» TASK GOAL:
Up to and including the line bearing "Karma Genetics Nectar", output every line of the entries exactly as written, starting from the first; pictures stay out.

» INPUT FOR THIS TASK:
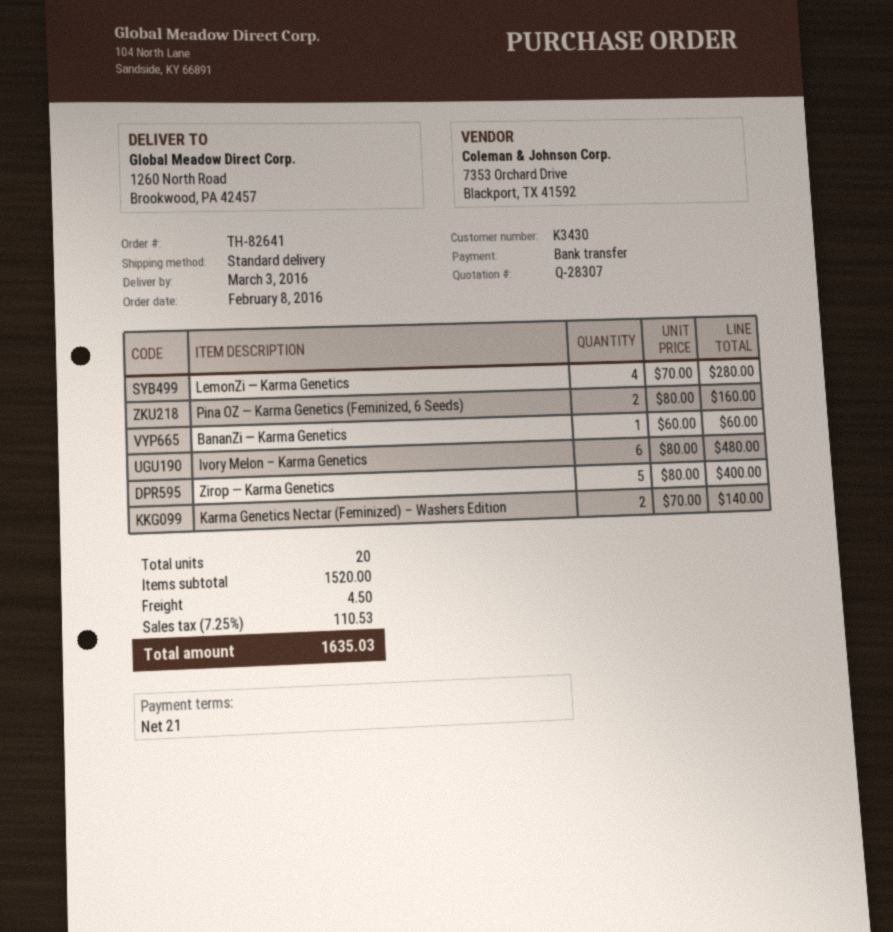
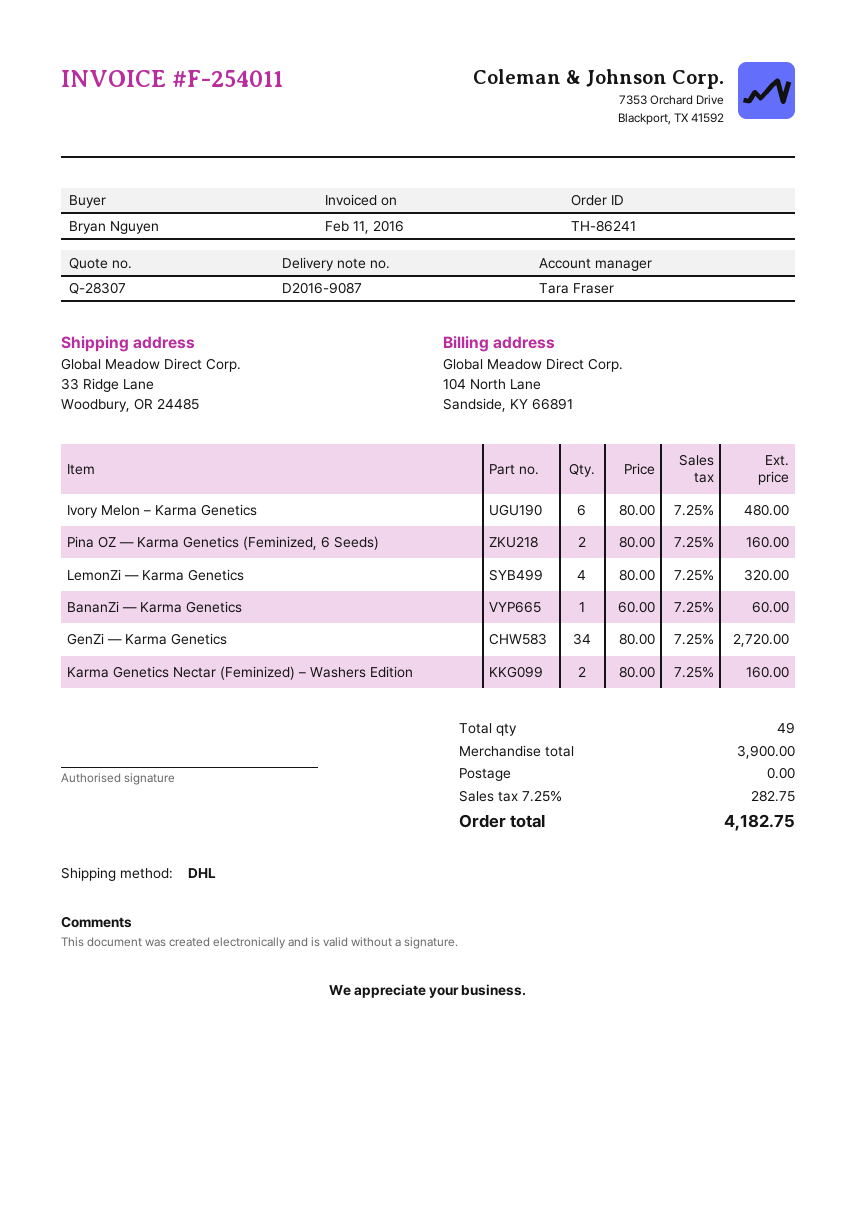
order number: TH-82641 -> TH-86241
shipping method: standard -> DHL
ship to: 1260 North Road, Brookwood, PA 42457 -> 33 Ridge Lane, Woodbury, OR 24485
LemonZi — Karma Genetics: 4 x 70.00 = 280.00 -> 4 x 80.00 = 320.00
Zirop — Karma Genetics: 5 x 80.00 = 400.00 -> none
Karma Genetics Nectar (Feminized) – Washers Edition: 2 x 70.00 = 140.00 -> 2 x 80.00 = 160.00
GenZi — Karma Genetics: none -> 34 x 80.00 = 2720.00
total quantity: 20 -> 49
subtotal: 1520.00 -> 3900.00
shipping: 4.50 -> 0.00
tax: 7.25% = 110.53 -> 7.25% = 282.75
total: 1635.03 -> 4182.75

» EXERCISE RESPONSE:
order number: TH-82641 -> TH-86241
shipping method: standard -> DHL
ship to: 1260 North Road, Brookwood, PA 42457 -> 33 Ridge Lane, Woodbury, OR 24485
LemonZi — Karma Genetics: 4 x 70.00 = 280.00 -> 4 x 80.00 = 320.00
Zirop — Karma Genetics: 5 x 80.00 = 400.00 -> none
Karma Genetics Nectar (Feminized) – Washers Edition: 2 x 70.00 = 140.00 -> 2 x 80.00 = 160.00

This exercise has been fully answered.